Israeli Foreign Minister Avigdor Liberman said “we need to understand this war is continuing daily and it is clear today also to Egypt that it is an interest of Egypt to stop this.”

Liberman said a barrage of rockets fired from the Hamas-controlled Gaza Strip fell on southern Israel around the time of yesterday’s attacks. While he didn’t connect the two, he repeated his position that “there must be an end to the terrorist regime in Gaza. Everyone knows what needs to be done and decisions need to be made.”

Stable Sinai

Mursi’s election raised concerns in Israel, which enjoyed peace with Egypt under Mubarak. The ousted president was seen as the Israel’s greatest ally in the region, cooperating on security and the blockade of the Gaza Strip. Mursi and the Brotherhood have repeatedly said Egypt will honor its international agreements -- a reference to the Camp David peace accords.

“In theory, Israel and Egypt share an interest in stabilizing the Sinai,” Hamid said. “In practice, it looks very different.”

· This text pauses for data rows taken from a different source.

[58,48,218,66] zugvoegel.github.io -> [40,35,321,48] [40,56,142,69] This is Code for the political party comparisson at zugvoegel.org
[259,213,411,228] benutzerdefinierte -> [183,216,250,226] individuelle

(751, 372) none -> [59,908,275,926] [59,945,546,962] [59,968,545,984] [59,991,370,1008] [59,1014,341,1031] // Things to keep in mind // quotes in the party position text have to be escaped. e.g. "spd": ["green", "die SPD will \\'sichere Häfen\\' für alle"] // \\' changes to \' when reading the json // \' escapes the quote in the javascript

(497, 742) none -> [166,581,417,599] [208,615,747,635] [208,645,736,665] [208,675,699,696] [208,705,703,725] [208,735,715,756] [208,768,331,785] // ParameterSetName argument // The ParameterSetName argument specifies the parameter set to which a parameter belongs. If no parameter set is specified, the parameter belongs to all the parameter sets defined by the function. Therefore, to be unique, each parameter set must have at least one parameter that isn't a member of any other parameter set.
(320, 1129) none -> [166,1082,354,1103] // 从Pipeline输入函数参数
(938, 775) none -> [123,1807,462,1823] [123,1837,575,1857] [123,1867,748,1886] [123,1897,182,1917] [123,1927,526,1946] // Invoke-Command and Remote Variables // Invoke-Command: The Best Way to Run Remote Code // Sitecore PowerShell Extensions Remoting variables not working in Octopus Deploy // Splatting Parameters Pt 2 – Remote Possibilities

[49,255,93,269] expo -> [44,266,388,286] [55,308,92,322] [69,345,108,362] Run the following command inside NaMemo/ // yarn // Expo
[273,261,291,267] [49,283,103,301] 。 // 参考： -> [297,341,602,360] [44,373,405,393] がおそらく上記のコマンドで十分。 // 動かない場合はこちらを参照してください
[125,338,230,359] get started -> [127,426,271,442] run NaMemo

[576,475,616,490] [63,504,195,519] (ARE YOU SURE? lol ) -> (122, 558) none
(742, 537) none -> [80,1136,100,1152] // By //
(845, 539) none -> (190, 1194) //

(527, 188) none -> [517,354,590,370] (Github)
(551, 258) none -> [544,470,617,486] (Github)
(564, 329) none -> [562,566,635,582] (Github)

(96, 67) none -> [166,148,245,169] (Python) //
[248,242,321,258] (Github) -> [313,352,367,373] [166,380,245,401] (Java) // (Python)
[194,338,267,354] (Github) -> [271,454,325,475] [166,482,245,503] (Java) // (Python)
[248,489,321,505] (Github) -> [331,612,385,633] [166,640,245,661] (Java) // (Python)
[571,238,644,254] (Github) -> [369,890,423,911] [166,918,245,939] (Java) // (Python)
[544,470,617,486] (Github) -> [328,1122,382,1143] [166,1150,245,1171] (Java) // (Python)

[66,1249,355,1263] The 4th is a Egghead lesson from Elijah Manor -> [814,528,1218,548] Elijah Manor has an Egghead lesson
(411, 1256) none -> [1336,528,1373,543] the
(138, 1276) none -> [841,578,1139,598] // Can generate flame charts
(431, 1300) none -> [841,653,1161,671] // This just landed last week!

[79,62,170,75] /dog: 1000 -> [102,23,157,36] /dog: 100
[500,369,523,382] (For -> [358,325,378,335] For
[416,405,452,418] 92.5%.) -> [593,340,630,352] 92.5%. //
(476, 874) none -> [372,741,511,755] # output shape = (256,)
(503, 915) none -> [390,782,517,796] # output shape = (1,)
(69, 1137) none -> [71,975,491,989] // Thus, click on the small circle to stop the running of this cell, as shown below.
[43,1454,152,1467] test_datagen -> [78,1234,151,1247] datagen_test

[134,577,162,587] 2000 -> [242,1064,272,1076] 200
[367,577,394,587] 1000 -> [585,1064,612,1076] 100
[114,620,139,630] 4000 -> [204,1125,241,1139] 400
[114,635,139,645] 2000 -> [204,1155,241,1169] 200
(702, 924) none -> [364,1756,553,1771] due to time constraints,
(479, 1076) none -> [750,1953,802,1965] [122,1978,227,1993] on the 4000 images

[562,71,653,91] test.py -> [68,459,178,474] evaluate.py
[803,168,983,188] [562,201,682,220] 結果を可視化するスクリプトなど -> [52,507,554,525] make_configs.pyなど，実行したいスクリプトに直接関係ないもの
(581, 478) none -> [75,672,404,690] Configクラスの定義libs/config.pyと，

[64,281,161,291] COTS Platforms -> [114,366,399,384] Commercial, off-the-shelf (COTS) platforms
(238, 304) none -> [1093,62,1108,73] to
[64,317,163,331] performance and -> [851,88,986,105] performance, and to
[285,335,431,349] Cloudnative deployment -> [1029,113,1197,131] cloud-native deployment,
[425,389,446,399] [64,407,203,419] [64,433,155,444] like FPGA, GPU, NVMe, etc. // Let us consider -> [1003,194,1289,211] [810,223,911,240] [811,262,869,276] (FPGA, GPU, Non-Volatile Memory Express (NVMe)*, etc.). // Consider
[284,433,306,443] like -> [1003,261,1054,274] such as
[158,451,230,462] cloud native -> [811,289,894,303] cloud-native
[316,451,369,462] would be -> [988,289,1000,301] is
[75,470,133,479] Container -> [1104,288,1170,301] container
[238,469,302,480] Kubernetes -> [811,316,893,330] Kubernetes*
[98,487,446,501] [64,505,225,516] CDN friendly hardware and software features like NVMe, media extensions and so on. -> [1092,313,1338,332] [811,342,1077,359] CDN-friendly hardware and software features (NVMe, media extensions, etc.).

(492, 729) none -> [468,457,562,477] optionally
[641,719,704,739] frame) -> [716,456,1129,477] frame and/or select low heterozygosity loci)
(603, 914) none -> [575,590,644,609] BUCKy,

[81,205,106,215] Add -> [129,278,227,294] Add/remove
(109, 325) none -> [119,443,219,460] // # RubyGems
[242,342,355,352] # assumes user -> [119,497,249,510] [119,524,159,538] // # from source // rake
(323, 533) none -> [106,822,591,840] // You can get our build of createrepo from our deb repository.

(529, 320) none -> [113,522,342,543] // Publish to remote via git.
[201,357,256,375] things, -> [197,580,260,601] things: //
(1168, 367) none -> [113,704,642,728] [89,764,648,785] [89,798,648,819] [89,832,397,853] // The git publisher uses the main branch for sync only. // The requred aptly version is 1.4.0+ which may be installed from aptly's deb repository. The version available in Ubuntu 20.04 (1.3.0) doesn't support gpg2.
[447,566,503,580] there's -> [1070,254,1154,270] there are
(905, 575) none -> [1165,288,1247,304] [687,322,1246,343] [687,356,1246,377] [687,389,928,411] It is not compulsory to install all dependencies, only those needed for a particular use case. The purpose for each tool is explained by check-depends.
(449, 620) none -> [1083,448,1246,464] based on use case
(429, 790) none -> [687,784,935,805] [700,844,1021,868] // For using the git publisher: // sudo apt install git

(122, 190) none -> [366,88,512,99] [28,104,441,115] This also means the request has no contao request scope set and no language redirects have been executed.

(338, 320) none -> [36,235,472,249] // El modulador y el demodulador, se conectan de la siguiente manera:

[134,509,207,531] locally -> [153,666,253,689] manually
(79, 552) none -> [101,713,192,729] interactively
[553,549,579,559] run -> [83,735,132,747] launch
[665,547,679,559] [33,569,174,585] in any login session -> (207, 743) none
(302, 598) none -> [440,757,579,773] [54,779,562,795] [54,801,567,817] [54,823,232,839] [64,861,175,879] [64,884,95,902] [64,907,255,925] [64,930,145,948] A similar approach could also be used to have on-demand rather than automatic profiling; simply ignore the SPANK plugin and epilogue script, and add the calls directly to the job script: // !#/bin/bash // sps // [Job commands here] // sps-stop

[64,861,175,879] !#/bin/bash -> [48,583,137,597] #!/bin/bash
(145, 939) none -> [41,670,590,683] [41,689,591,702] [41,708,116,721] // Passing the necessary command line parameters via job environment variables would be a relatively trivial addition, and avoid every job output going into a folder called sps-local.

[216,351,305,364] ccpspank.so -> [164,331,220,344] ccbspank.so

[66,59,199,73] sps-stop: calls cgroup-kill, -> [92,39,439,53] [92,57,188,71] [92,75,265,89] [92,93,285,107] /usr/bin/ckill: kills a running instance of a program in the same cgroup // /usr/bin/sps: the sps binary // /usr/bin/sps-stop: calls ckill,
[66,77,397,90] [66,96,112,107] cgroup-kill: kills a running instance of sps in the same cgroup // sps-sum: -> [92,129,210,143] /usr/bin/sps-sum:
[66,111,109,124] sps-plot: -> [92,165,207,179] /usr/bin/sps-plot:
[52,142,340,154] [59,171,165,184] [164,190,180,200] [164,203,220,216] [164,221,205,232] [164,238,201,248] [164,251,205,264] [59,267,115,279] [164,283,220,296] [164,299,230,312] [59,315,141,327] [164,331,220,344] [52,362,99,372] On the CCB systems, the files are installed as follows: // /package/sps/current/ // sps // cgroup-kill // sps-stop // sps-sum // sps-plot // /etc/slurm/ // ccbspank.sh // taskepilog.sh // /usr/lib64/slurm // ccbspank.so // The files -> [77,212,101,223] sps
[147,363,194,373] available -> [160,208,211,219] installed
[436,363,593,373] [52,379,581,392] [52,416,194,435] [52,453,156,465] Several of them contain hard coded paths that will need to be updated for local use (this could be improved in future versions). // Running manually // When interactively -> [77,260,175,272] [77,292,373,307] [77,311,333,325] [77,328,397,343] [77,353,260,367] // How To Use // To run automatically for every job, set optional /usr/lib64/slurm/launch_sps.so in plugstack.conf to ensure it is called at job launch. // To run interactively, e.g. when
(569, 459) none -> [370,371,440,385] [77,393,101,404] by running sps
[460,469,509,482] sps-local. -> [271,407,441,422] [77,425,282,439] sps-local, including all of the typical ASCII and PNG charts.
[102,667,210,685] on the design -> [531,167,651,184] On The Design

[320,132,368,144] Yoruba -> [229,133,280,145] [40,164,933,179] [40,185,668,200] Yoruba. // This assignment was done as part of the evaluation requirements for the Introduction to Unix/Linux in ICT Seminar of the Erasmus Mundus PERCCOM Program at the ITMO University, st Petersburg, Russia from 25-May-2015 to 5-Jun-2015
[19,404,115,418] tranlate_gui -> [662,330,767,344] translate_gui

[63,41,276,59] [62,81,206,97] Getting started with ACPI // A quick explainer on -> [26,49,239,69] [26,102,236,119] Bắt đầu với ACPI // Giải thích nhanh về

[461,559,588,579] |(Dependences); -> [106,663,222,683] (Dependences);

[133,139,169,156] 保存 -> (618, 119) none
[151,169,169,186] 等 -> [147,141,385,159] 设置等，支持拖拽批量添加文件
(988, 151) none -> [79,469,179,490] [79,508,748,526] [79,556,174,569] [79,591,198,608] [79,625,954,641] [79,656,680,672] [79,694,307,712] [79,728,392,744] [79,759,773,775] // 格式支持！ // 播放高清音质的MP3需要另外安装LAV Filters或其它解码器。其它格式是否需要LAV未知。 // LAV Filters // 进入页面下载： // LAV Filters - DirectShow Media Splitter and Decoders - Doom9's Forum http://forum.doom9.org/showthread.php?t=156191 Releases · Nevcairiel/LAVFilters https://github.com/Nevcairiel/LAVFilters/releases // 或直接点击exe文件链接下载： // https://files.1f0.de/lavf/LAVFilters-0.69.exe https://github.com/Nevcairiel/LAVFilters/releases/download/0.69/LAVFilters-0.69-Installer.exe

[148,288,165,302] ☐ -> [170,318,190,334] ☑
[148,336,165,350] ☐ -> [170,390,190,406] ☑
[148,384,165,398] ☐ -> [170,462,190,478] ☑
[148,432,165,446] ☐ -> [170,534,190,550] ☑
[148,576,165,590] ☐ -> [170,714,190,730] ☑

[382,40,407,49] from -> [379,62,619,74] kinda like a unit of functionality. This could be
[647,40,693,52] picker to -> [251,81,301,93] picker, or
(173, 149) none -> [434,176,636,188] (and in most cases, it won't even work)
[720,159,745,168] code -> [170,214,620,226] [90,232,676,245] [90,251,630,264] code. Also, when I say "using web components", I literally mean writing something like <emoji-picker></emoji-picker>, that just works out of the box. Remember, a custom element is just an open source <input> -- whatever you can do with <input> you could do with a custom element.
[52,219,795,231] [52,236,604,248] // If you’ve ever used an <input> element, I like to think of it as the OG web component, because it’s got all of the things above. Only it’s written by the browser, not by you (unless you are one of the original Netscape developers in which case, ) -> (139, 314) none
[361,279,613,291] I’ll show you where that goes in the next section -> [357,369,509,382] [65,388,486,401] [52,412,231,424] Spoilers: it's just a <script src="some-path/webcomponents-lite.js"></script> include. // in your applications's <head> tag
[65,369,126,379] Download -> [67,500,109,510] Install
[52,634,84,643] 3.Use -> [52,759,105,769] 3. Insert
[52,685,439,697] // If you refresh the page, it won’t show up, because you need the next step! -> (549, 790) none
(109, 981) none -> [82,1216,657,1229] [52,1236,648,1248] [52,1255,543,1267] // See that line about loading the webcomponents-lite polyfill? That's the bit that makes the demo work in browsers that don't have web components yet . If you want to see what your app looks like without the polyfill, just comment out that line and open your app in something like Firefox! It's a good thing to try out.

Mursi must deal with a neighboring government that views the Brotherhood with suspicion and secure a largely desolate peninsula whose southern half and coast are tourist attractions. Last August, gunmen operating out of Sinai attacked near the southern Israeli city of Eilat, killing eight Israelis and injuring about 40 people. A natural gas pipeline feeding into Israel and Jordan has been attacked 15 times since Mubarak’s fall.

‘Huge Challenge’

“What is really needed now is close cooperation between the Egyptian and Israeli militaries, but I’m skeptical that will happen given the political atmosphere in Cairo,” Zvi Mazel, Israel’s ambassador to Egypt from 1996 to 2001, said by phone.

Mursi has been locked in a power struggle with the generals who ruled Egypt after Mubarak’s ouster. The military council handed power to Mursi in June after stripping his office of some of its authority while assuming new powers for itself.

“It’s a huge challenge for Mursi,” said Khalil al-Anani, political analyst at the U.K.’s Durham University. Mursi is still engaged in a political tug-of-war with Egypt’s military council and “such an attack will put him in a bad situation if he asks for more powers.”